Homeschooling - the agile of school
For the last few years, we have been home schooling our two boys. We started off with a traditional home schooling syllabus called Clonard, which is a South African curriculum, and aligns to the Department of Educations standards. My wife teaches them including her nephew, at home. They have a standard set of hours, from about 8am till 11am, but its very flexible depending on what we need to get done.
There are other options as well, like Cambridge. We have many friends and family who go to home-schooling school, which perhaps has one or two teachers, with a few kids there.
Even though we have not gone onto something like un-schooling, where they don't follow any set syllabus, we have swopped out certain subjects with more fun and relevant subjects.
One one the very inspirational home schooling stories come from Asim and his family.

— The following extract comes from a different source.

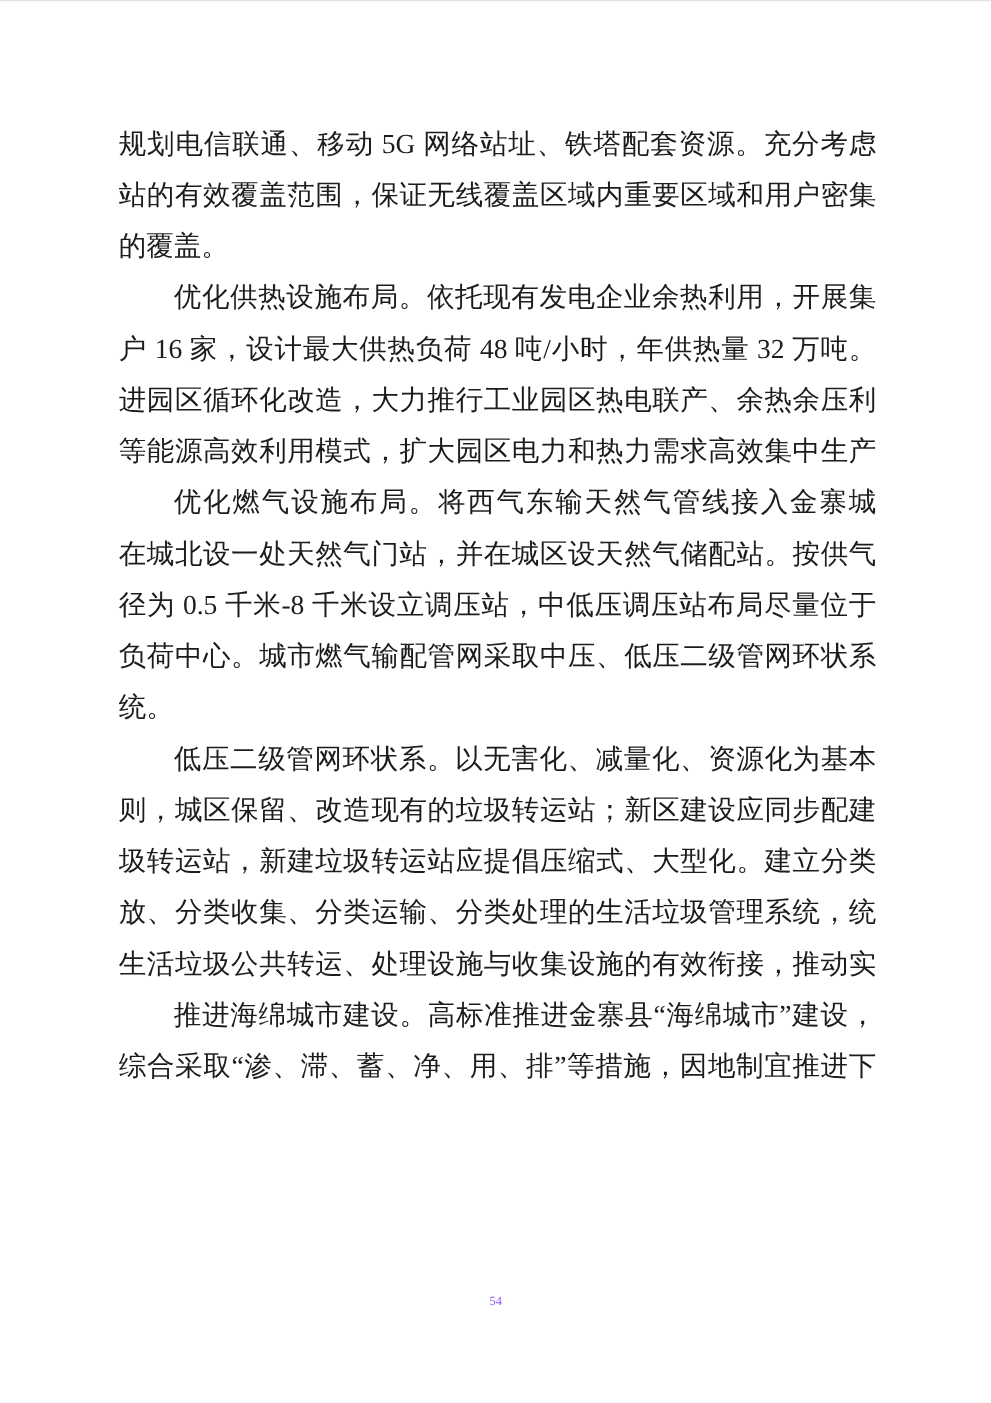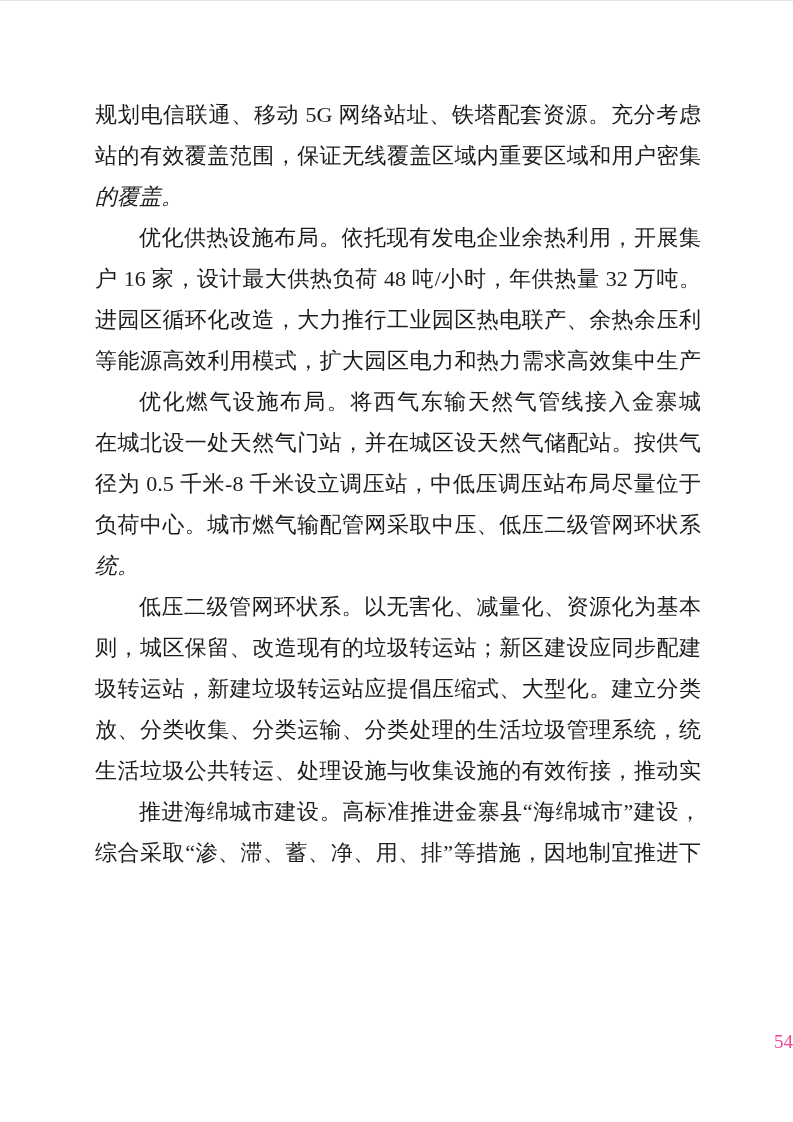"的覆盖。" .line.end { font-style: italic -> none }
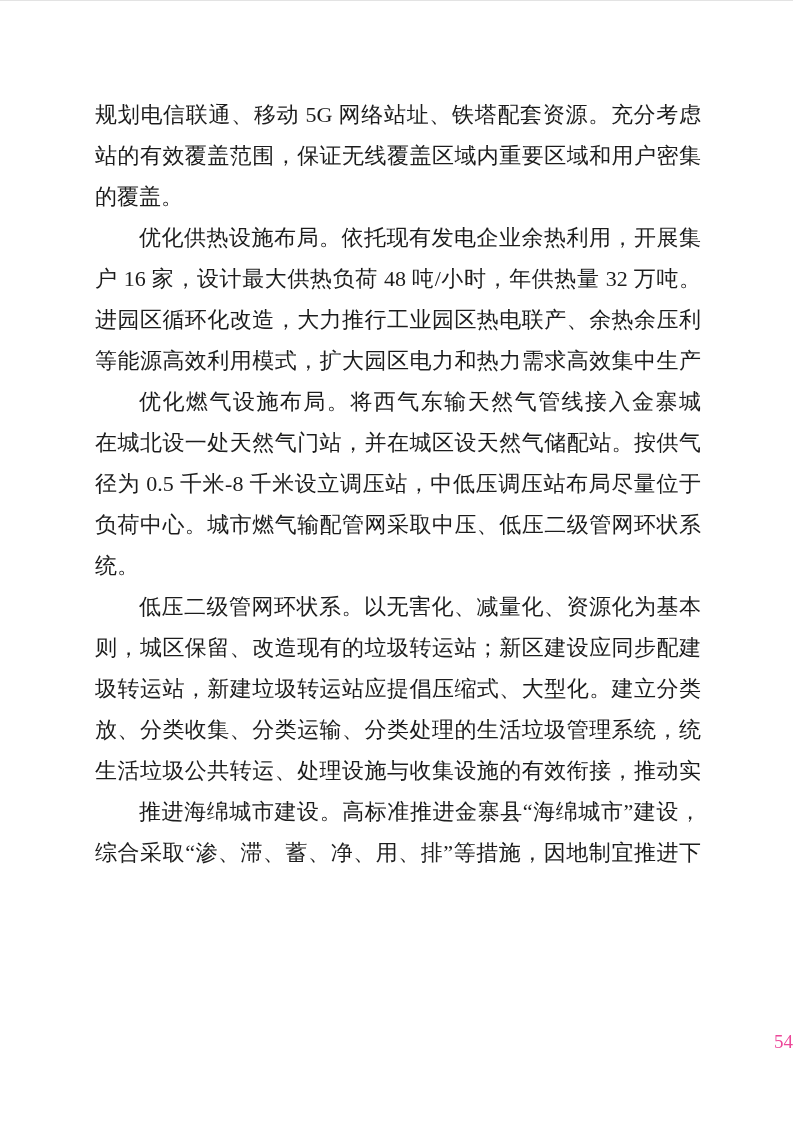"54" .page-number { color: #ec4899 -> #8b5cf6; font-size: 19px -> 10px; text-align: right -> center }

His 3 kids have completed the typical school course, and finished it a few years earlier than is usual - they are the youngest ever to write and complete their IGCSE levels. And they all got A+ results. The most amazing part is how they managed to accomplish it - purely by the power of focus. They mostly did it through self learning (apart from a few Skype lessons with a tutor). They choose a particular subject, say Math, then start with some past-exams, and figure out everything from there. The parents will help if they get stuck. They might watch some online material to get them understand a specific section, then study by taking the exams over and over again. After a few months, if they getting high enough results, they go and take the official exam. Then move onto the next subject.
The power of focus - choose a particular subject and master it
This is really different to a normal school, where you do 6 subjects all at once, with no chance to master any specific one.
And thats what practising agile methodologies lets you accomplish - by focussing and time-boxing your activities, you manage to accomplish much more. You get rid of all the distractions and wastage caused by switching between different tasks and hand-offs, and you get to focus on what really matters.
So our kids get to learn the normal things they meant to learn in school, but in half the time. At the same time, we allowing them to focus on some extracurricular activities, that otherwise they might not have the chance to do if they were in a regular school, or might still do but suffer from over-working.